Start of Material shown
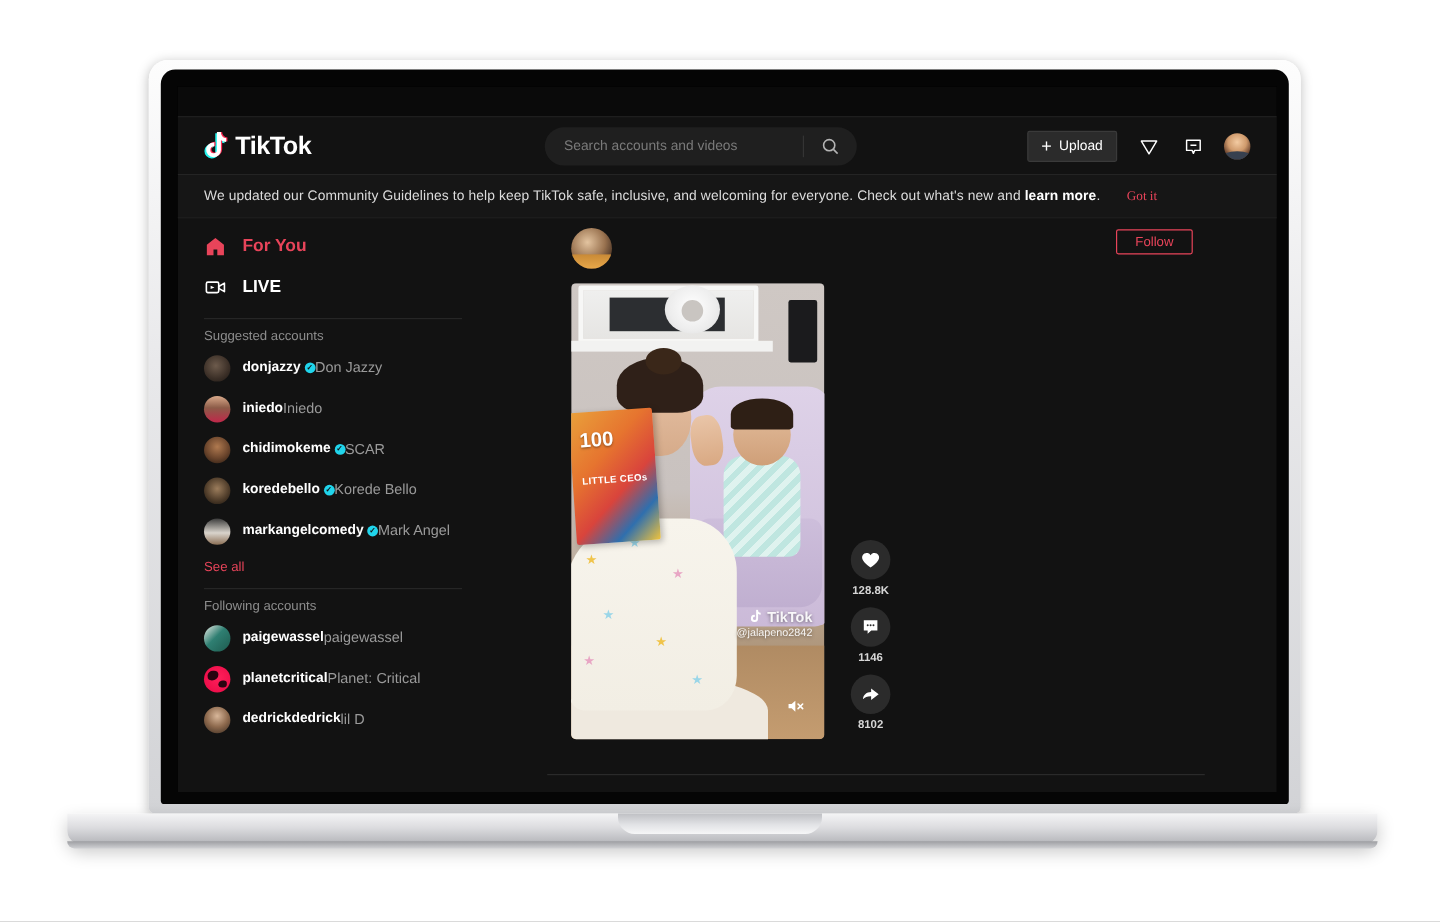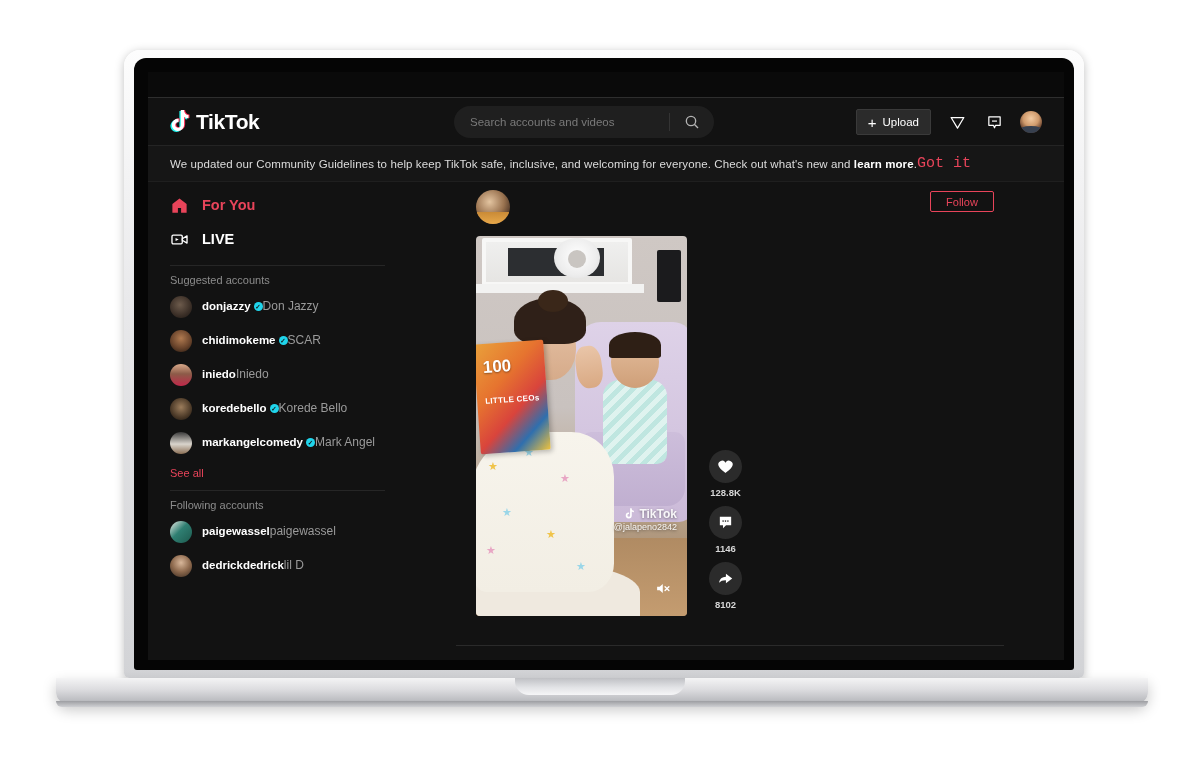--- a/index.html
+++ b/index.html
@@ -147,9 +147,9 @@
   }
   .tt-banner-text b { font-weight: bold; color: #fff; }
   .tt-banner-got {
-    color: #e8445a; font-size: 15px;
+    margin-left: 22px; color: #e8445a; font-size: 11px;
     background:none; border:none; cursor:pointer;
-    font-family: Liberation Mono, monospace;
+    font-family: Liberation Serif, serif;
   }
 
   

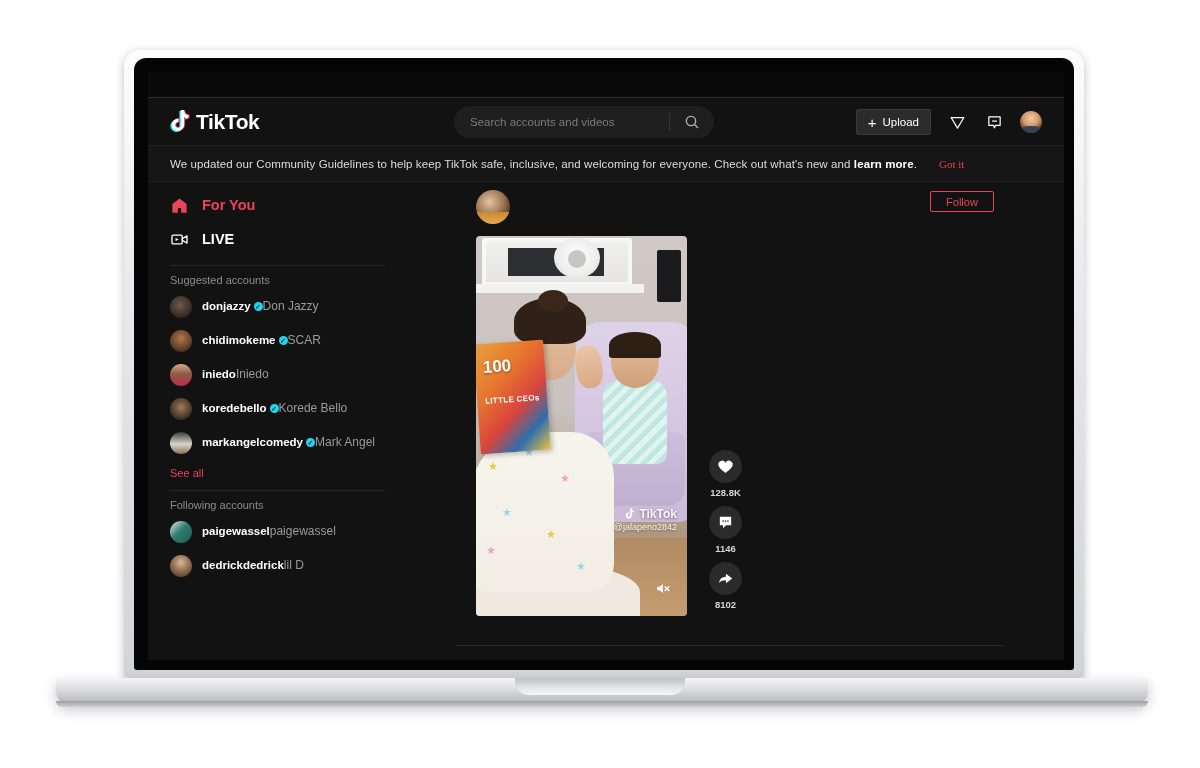--- a/index.html
+++ b/index.html
@@ -437,6 +437,16 @@
           </div>
 
           <div class="acct">
+            <div class="acct-pic" style="background:linear-gradient(180deg,#d8a98a 0%,#8c5b48 45%,#c0284a 100%)"></div>
+            <div class="acct-txt">
+              <span class="acct-name">
+                <span>iniedo</span>
+              </span>
+              <span class="acct-sub">Iniedo</span>
+            </div>
+          </div>
+
+          <div class="acct">
             <div class="acct-pic" style="background:radial-gradient(circle at 50% 38%,#b07a50 0%,#6b452c 55%,#241810 100%)"></div>
             <div class="acct-txt">
               <span class="acct-name">
@@ -444,16 +454,6 @@
                 <span class="verified">✓</span>
               </span>
               <span class="acct-sub">SCAR</span>
-            </div>
-          </div>
-
-          <div class="acct">
-            <div class="acct-pic" style="background:linear-gradient(180deg,#d8a98a 0%,#8c5b48 45%,#c0284a 100%)"></div>
-            <div class="acct-txt">
-              <span class="acct-name">
-                <span>iniedo</span>
-              </span>
-              <span class="acct-sub">Iniedo</span>
             </div>
           </div>
 

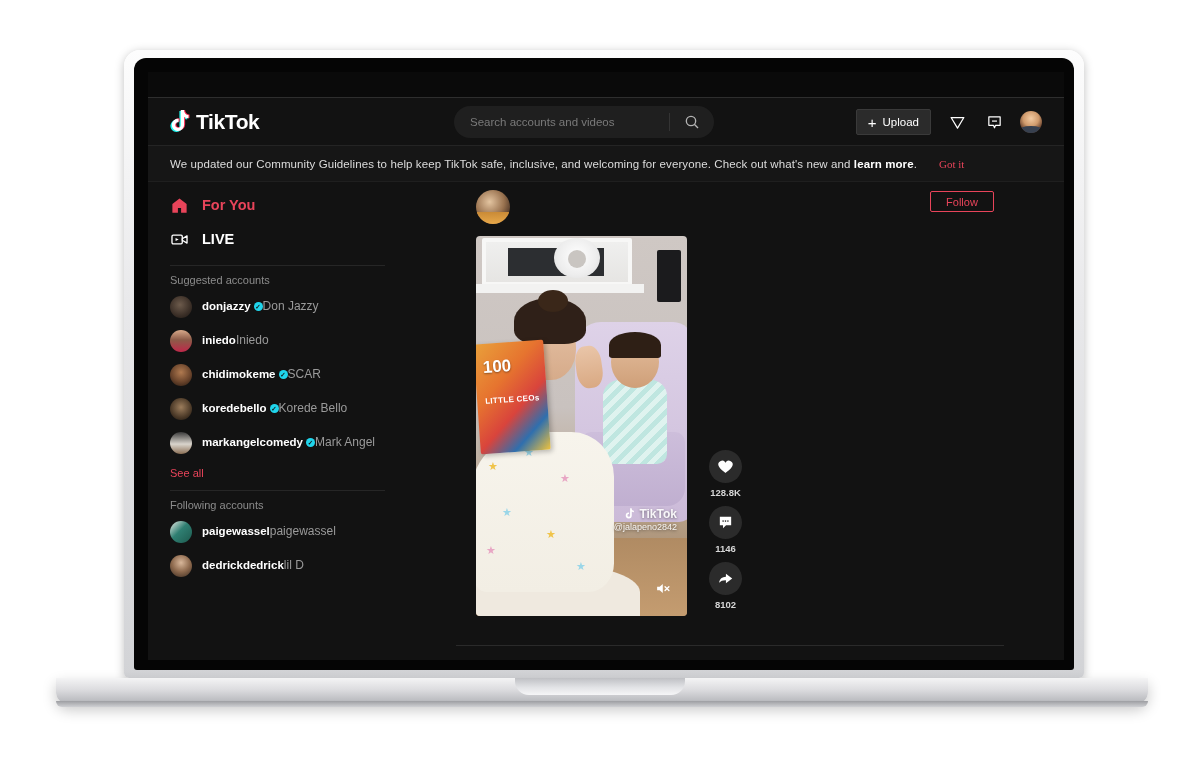--- a/index.html
+++ b/index.html
@@ -495,6 +495,18 @@
             </div>
           </div>
 
+          <div class="acct">
+            <div class="acct-pic" style="background:radial-gradient(circle at 55% 45%,#ff1f5a 0%,#ef0f4b 70%,#c00b3b 100%)">
+              <div style="position:absolute;left:3px;top:4px;width:9px;height:8px;background:#2a0410;border-radius:50% 40% 60% 40%;"></div>
+              <div style="position:absolute;left:12px;top:12px;width:7px;height:6px;background:#2a0410;border-radius:60% 40% 50% 50%;"></div>
+            </div>
+            <div class="acct-txt">
+              <span class="acct-name">
+                <span>planetcritical</span>
+              </span>
+              <span class="acct-sub">Planet: Critical</span>
+            </div>
+          </div>
 
           <div class="acct">
             <div class="acct-pic" style="background:radial-gradient(circle at 50% 35%,#d8b79a 0%,#8e6a4e 50%,#3a2b20 100%)"></div>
End of Material shown
§ **The task**: Copy every line in the entries above that has the string "position" in it.

§ **Response box**:
+              <div style="position:absolute;left:3px;top:4px;width:9px;height:8px;background:#2a0410;border-radius:50% 40% 60% 40%;"></div>
+              <div style="position:absolute;left:12px;top:12px;width:7px;height:6px;background:#2a0410;border-radius:60% 40% 50% 50%;"></div>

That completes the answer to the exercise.